*** Task input Section Begins ***

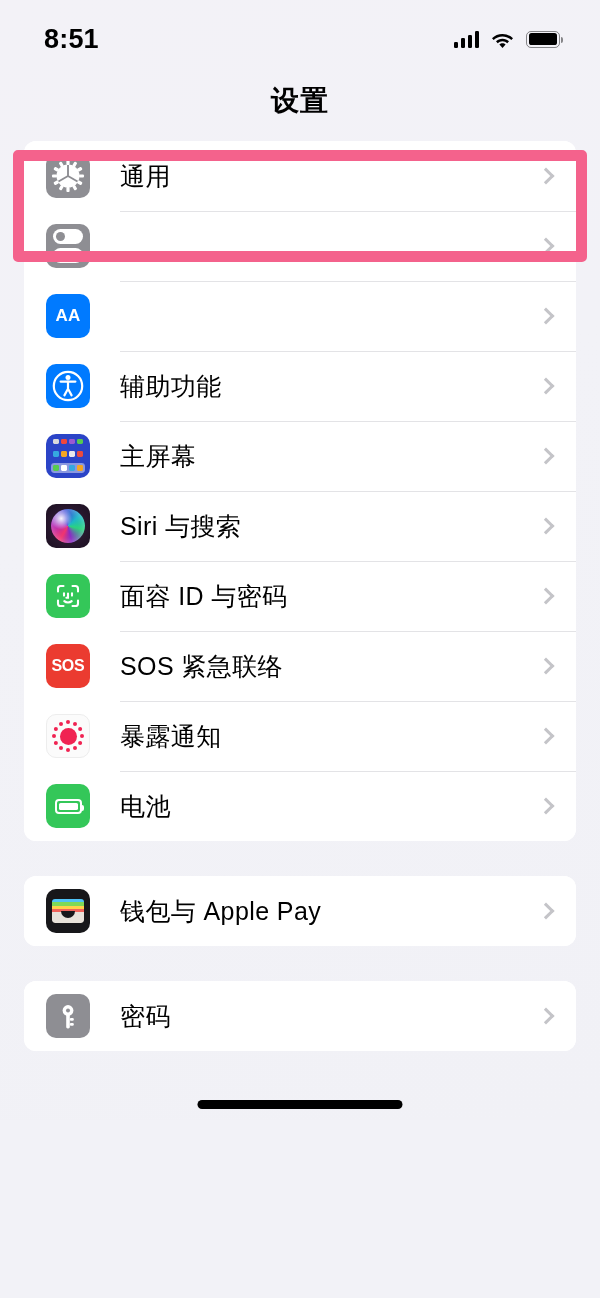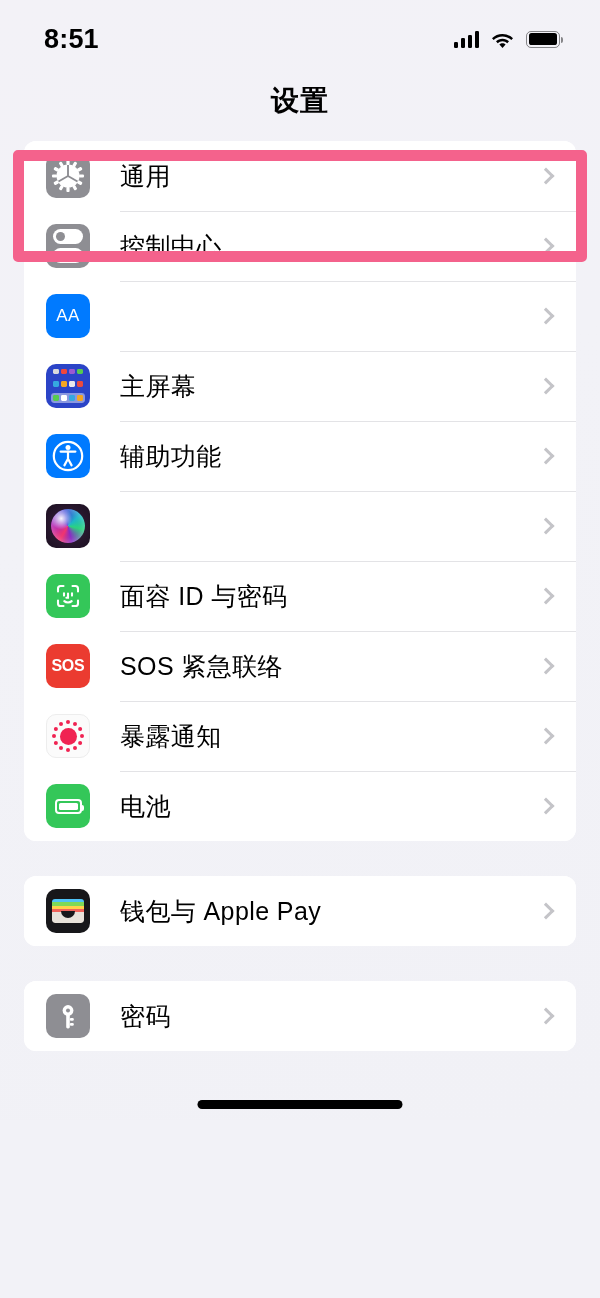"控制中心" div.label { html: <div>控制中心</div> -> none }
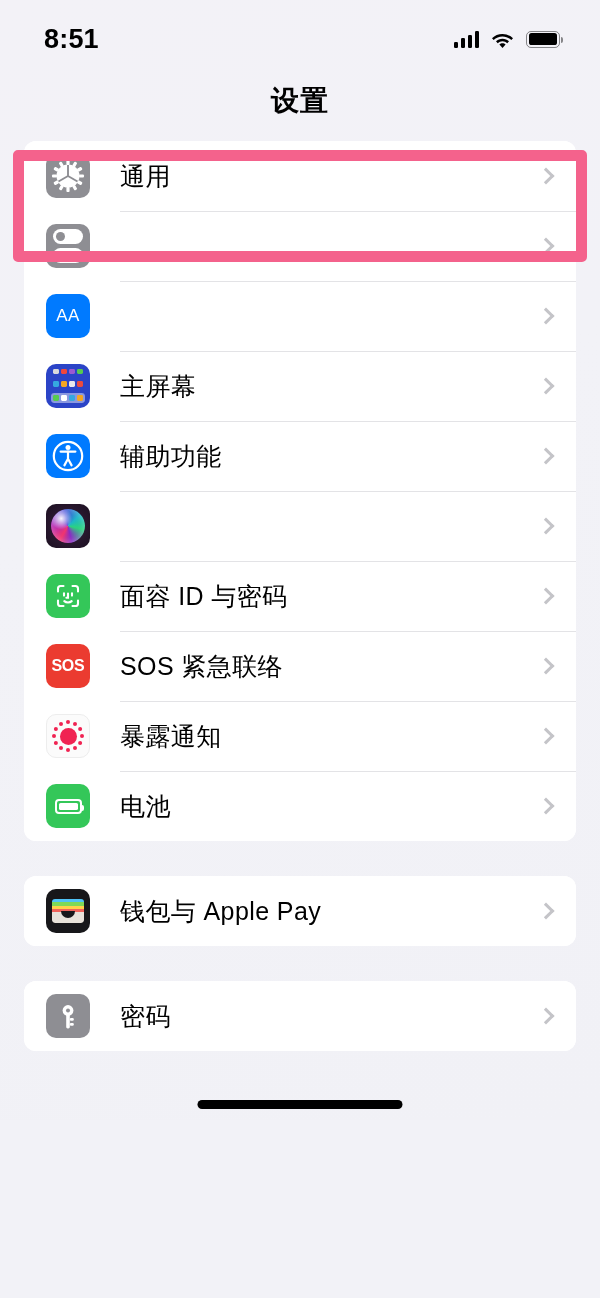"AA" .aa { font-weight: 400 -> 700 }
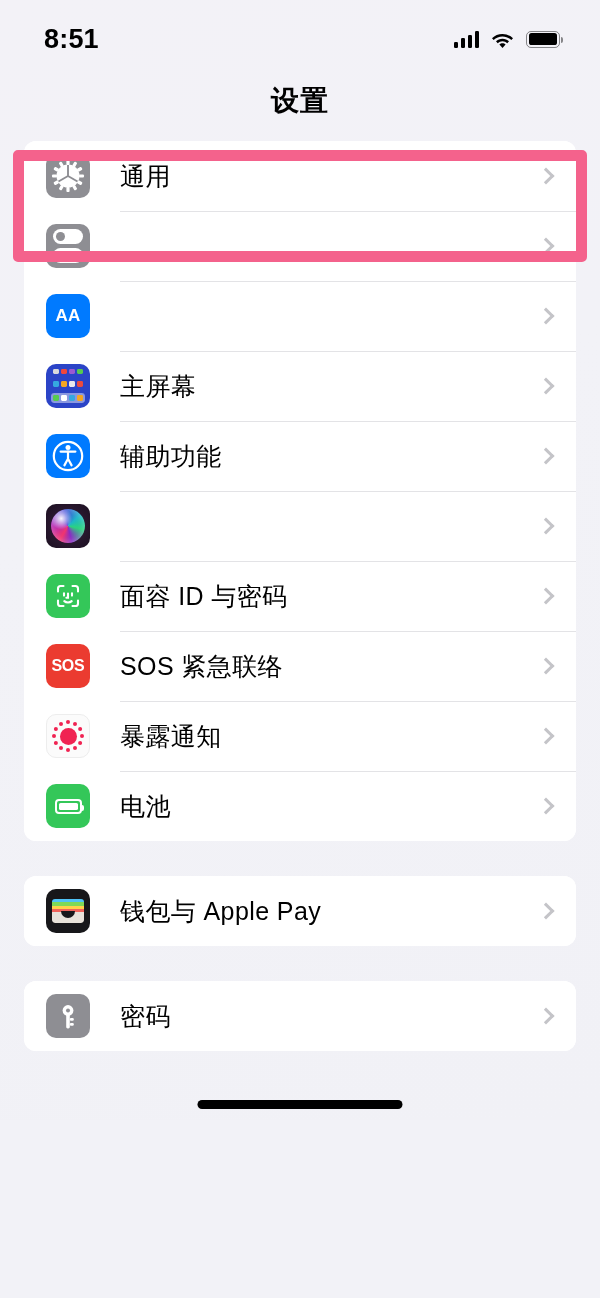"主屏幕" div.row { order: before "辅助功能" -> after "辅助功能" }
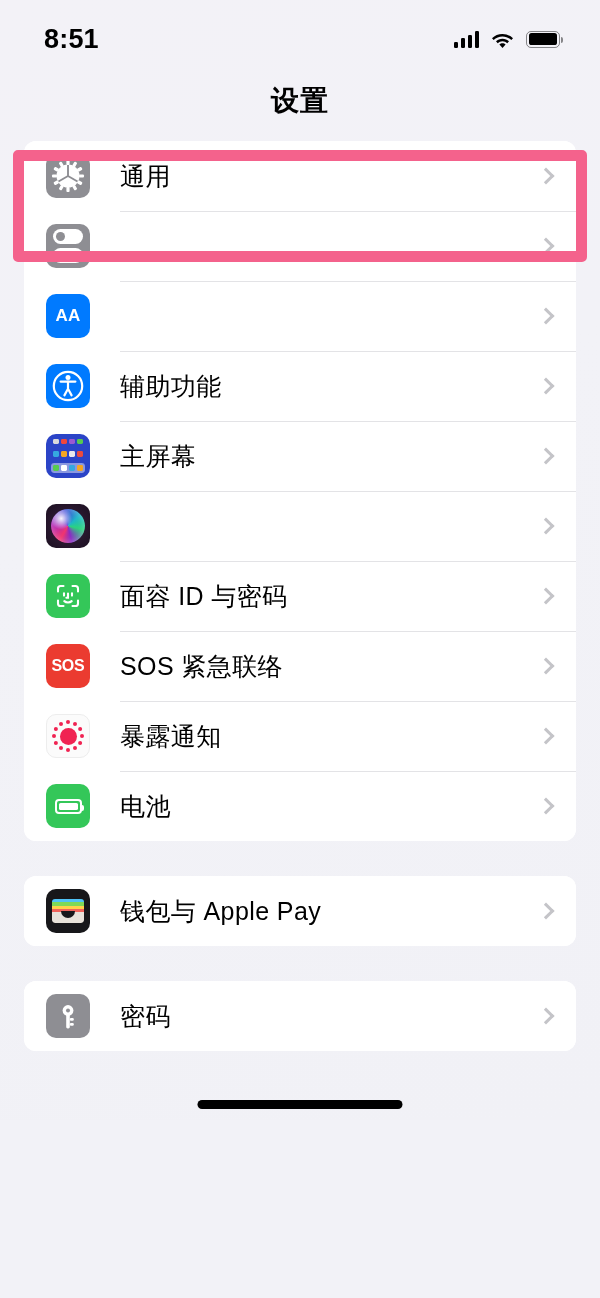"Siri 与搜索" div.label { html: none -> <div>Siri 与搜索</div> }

*** Task input Section Ends ***
*** Task input Section Begins ***

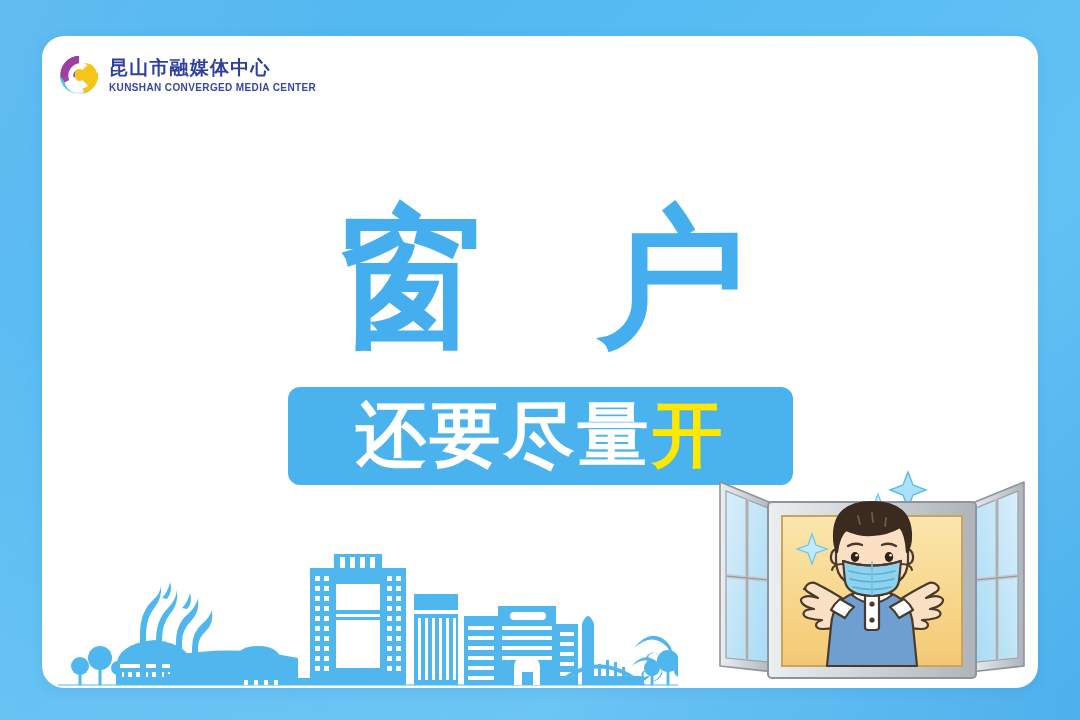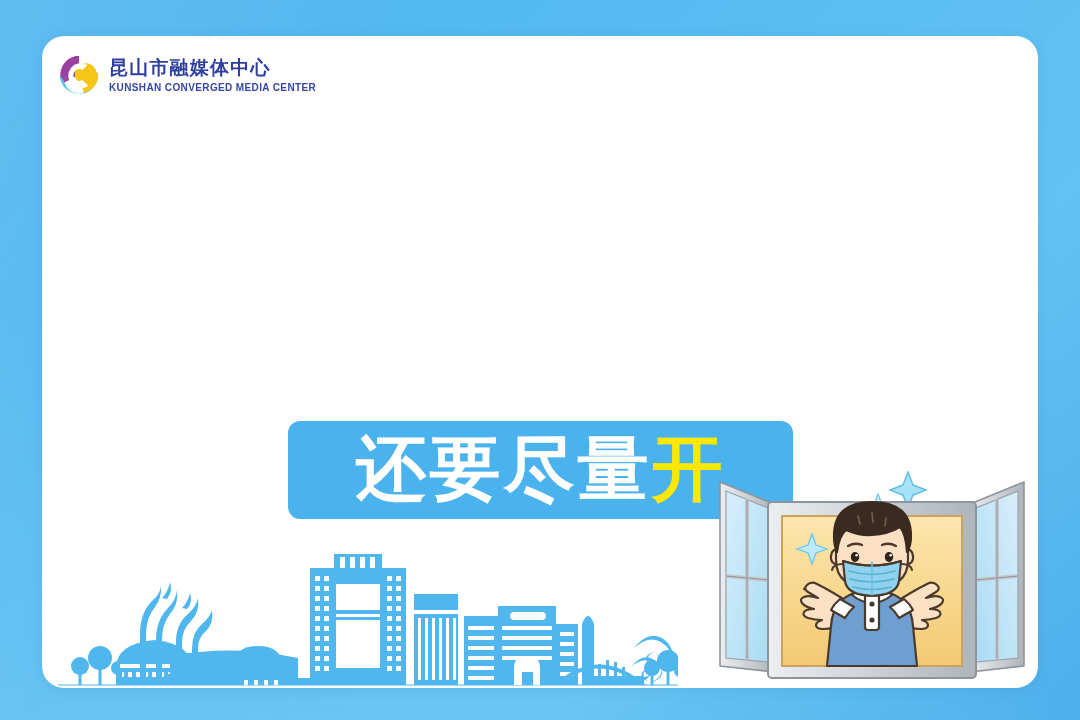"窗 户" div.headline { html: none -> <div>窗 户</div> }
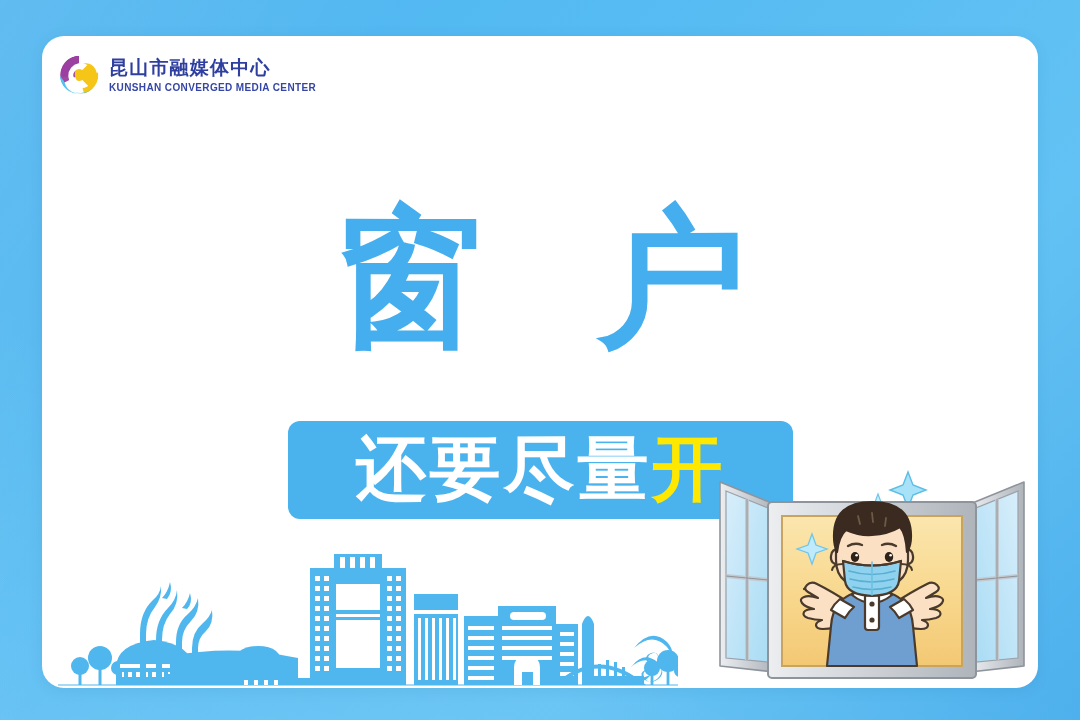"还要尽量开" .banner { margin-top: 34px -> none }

*** Task input Section Ends ***

* _Exercise objective_
For this exercise, return exactly the lines above from the line with "font-weight: 400 ->" through the line with "none -> <div>Siri", both included. Do not copy the pictures.

* _Answer to this task_
"AA" .aa { font-weight: 400 -> 700 }
"主屏幕" div.row { order: before "辅助功能" -> after "辅助功能" }
"Siri 与搜索" div.label { html: none -> <div>Siri 与搜索</div> }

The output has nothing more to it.